We didn't, however, realize that "patch" releases also have release candidates. I'd recommend following the rails blog (http://weblog.rubyonrails.org/) which announces release candidate builds too.


Thanks for the blog post - and I didn't realize that patch releases also had RC.

It looks like this release was quite fat, for a patch release.

I added "check rails diff" to my deploy todo list.

EDIT: I just noticed that http://weblog.rubyonrails.org/ doesn't have a way to subscribe by email.
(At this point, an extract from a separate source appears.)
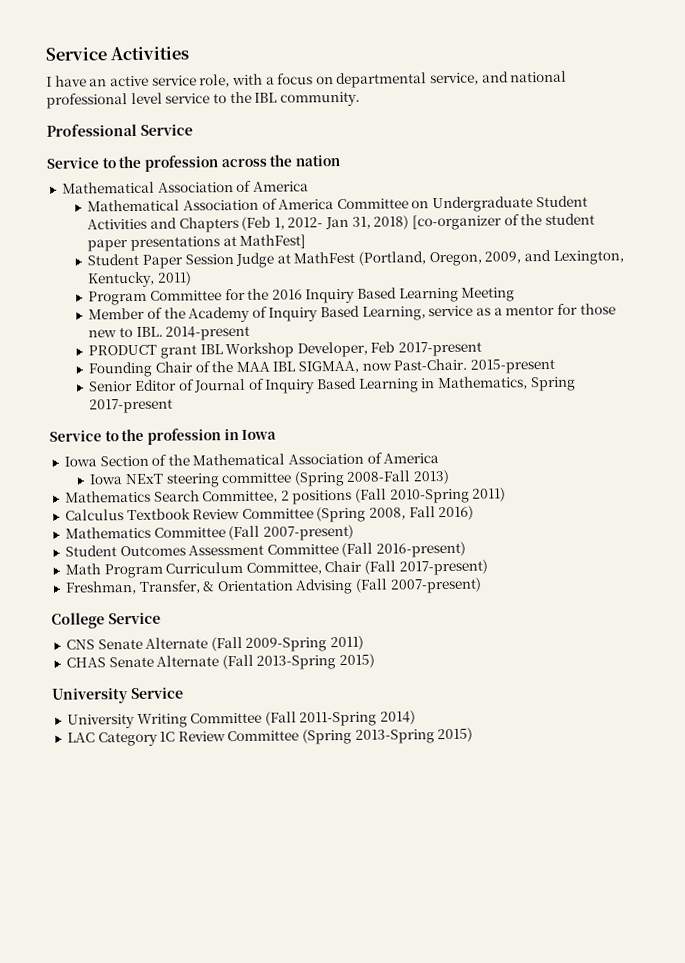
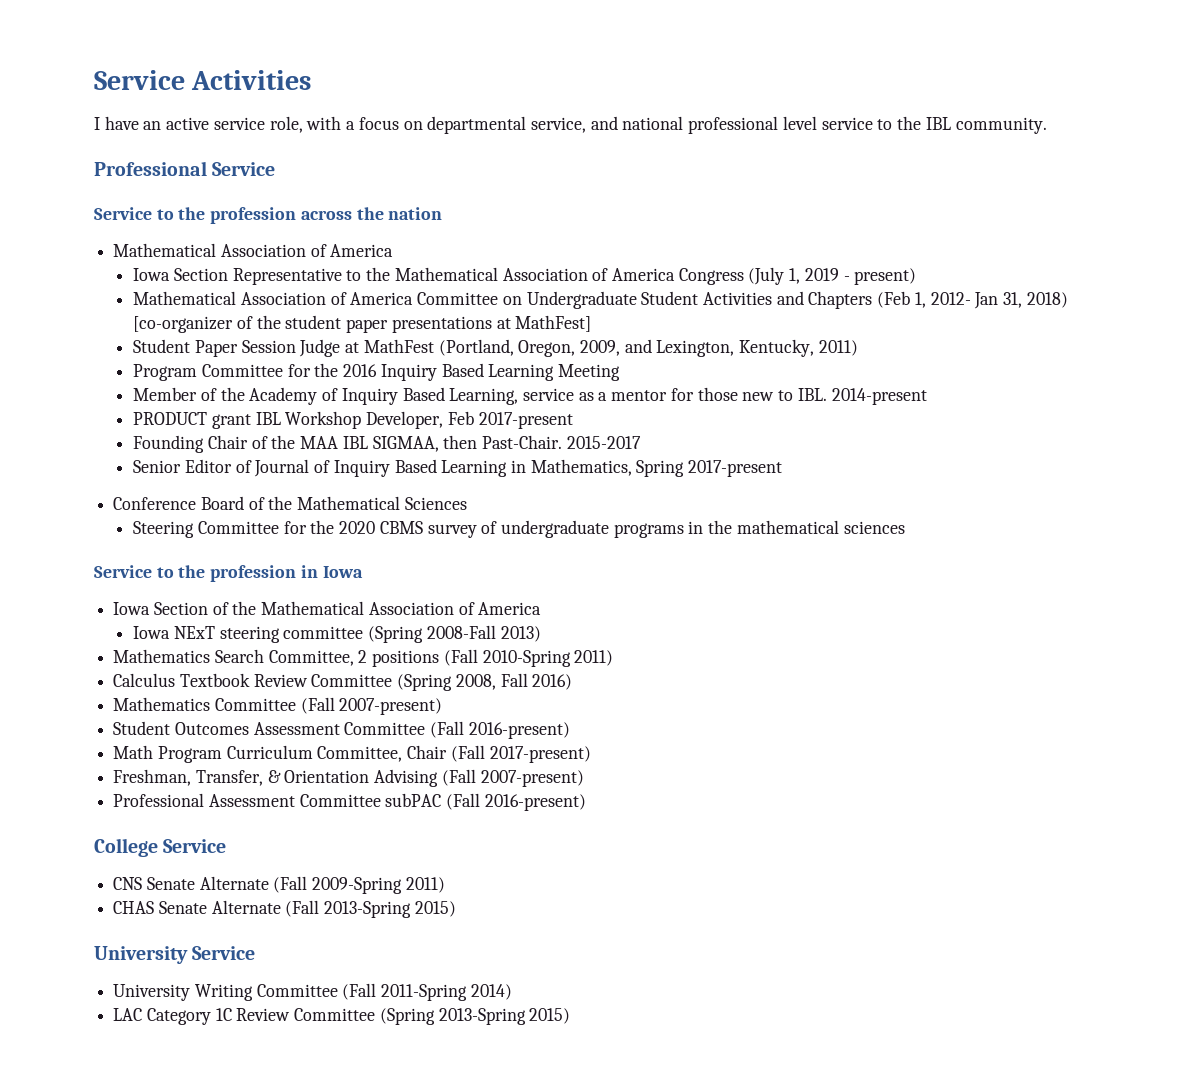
(309, 186) none -> [133,267,917,285] // Iowa Section Representative to the Mathematical Association of America Congress (July 1, 2019 - present)
[361,358,556,374] now Past-Chair. 2015-present -> [443,435,641,449] then Past-Chair. 2015-2017
(174, 406) none -> [113,496,467,510] [133,520,905,538] // Conference Board of the Mathematical Sciences // Steering Committee for the 2020 CBMS survey of undergraduate programs in the mathematical sciences
(482, 585) none -> [113,793,586,811] // Professional Assessment Committee subPAC (Fall 2016-present)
I signed-up by email with this site instead http://blogtrottr.com, in case it helps other here.


You can also subscribe to the rails-core mailing list, all betas, RC and full releases get announced there.


There's quite a bit more discussions on rails-core apart from RC and releases, so subscribing to the blog is a good idea if your time is limited :-)


Ok, yes, that's an extremely great and open-source way to handle this.

But seriously, can we at least expect moderately stable releases? I do not think that's too much to ask, especially for a framework which has, in the past, achieved that.


As someone who is relatively new to Rails can someone explain to me why it seems to update more than anything else I've used?


Mostly to give people on forums something to bitch about.

Serious answer: a few months ago, some serious vulnerabilities were found in Rails. This apparently had a "blood in the water" effect on security people, who started dissecting the entire thing. Predictably, more vulnerabilities have emerged and rapidly been fixed.

All in all, it means that things are improving because it's getting a ton of attention.


This. I think the rapid release cycle of Rails is a good thing, rather than a bad thing. The past few months, some serious vulnerabilities were found in Rails, and I guess this made the Rails core team a little anxious.

One might argue that these performance regressions are unacceptable, and they are. I agree. Still, Rails is relatively young framework and these things happen. I expect any framework that is widely used will see some serious vulnerabilities in the next few months/years.

By the way, a good explanation of what these past Rails security issues mean is explained on patio11's blog (http://www.kalzumeus.com/2013/01/31/what-the-rails-security-...).

OT: I'm also writing a book on upgrading your Rails 3 app to Rails 4. With these rapid releases, a lot of things change and it's not always clear what has changed or what is new. Feel free to check it out at http://upgradetorails4.com/.


Bad timing. The JVM has had an abnormal increase in security patches over the same time frame too.


You don't have to stay on the bleeding edge. We're stuck with Ruby 1.8.7, and we've got a mix of Rails 1, 2, and 3 apps. For better or for worse.


You know when you're already having performance issues on Heroku having a performance regression is not fun.


How is this

> […] handing that task to Sprockets instead of resolving internally […]

even remotely related to performance issues because of random routing? You're mixing two issues that have nothing in common.


1) Grandparent has performance problems on Heroku.

2) The Rails release has performance regressions (i.e. in at least some scenarios is slower).

In situation (1) you don't want to add further slowdown so (2) is a bad thing.

Grandparent doesn't even blame his Heroku performance problems on the routing issue (although it is a plausible guess). Actually effect of the routing problem can be significantly worsened if even a subset of requests are slowed down.


I'm under the impression that the Sprockets regression should not affect you in production, because your assets are precompiled.

Is that not the case?


To be honest I don't know and I wouldn't have negatively responded to a comment indicating that or questioning it. However reading the article it sounds like it is an issue resolving asset paths so may affect you even when assets are precompiled.

Performance Regressions

There are performance regressions in 3.2.13 for both view loading and asset loading. Rails 3.2.13 changed the way assets paths are resolved, handing that task to Sprockets instead of resolving internally, which seems to be the cause of the performance issues.


Actually, the performance degradation to the precompiled assets is minimal - for a typical production environment it only effects your asset compiling time as the assets are served statically from your public directory.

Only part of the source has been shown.